> **Aim of the task**: Your answer must be a single number: how many lines in the records include the word "have".

> **Supplied records**:

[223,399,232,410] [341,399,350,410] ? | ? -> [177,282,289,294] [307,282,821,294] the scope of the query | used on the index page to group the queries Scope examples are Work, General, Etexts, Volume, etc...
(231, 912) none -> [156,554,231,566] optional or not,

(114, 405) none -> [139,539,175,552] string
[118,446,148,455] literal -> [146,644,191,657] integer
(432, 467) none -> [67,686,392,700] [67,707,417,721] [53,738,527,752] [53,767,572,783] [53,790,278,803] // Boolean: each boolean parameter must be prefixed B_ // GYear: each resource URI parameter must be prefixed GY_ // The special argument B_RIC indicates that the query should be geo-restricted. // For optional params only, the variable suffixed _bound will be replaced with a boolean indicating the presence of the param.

* * *

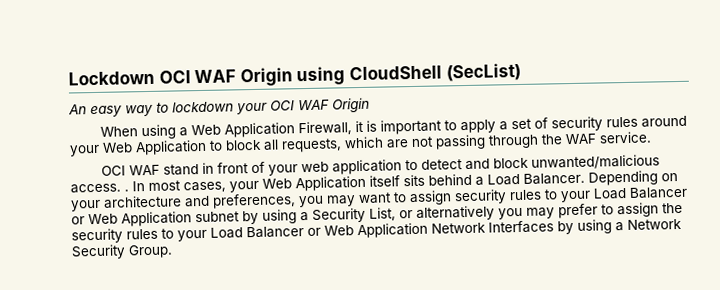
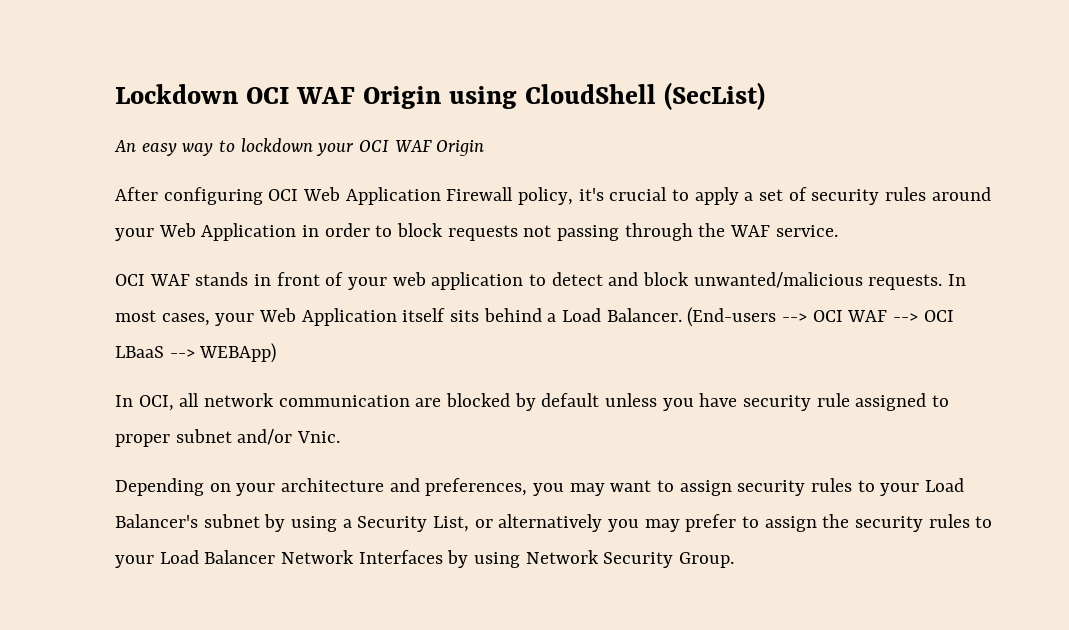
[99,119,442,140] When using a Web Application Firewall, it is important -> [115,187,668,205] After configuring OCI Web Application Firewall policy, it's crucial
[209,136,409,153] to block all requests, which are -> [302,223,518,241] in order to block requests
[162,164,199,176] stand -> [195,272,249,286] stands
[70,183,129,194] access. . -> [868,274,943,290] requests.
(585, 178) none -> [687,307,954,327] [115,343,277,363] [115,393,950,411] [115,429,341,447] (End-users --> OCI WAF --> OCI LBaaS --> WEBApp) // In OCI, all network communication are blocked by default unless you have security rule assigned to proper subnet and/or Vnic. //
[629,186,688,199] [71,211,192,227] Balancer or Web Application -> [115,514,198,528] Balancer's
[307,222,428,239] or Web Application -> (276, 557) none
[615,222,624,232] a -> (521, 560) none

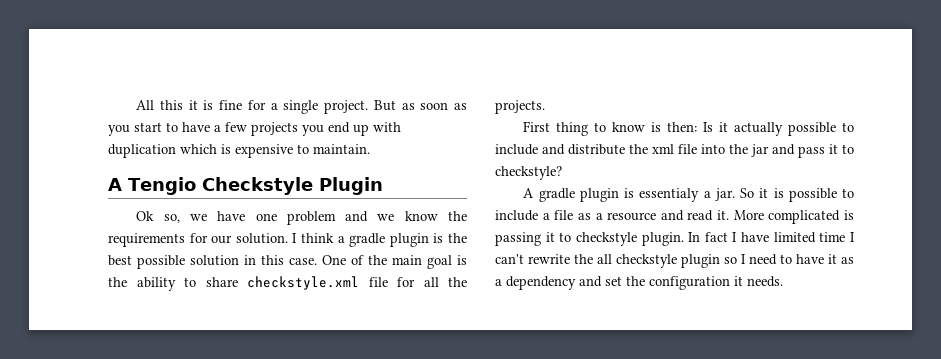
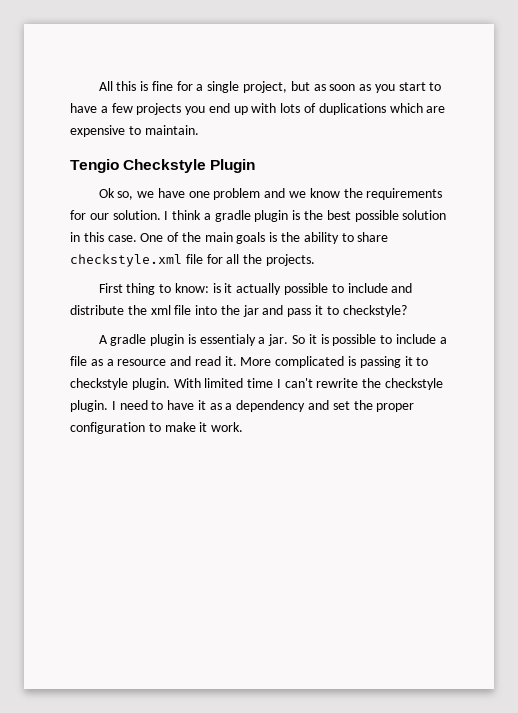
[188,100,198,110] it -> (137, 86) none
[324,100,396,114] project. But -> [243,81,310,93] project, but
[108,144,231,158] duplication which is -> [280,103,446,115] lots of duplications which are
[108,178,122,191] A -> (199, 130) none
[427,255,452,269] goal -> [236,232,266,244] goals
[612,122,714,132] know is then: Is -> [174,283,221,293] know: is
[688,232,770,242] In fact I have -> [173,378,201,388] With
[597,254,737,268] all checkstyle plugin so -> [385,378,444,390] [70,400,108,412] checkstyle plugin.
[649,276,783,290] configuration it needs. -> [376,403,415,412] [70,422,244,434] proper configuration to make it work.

> **Answer to this task**: 2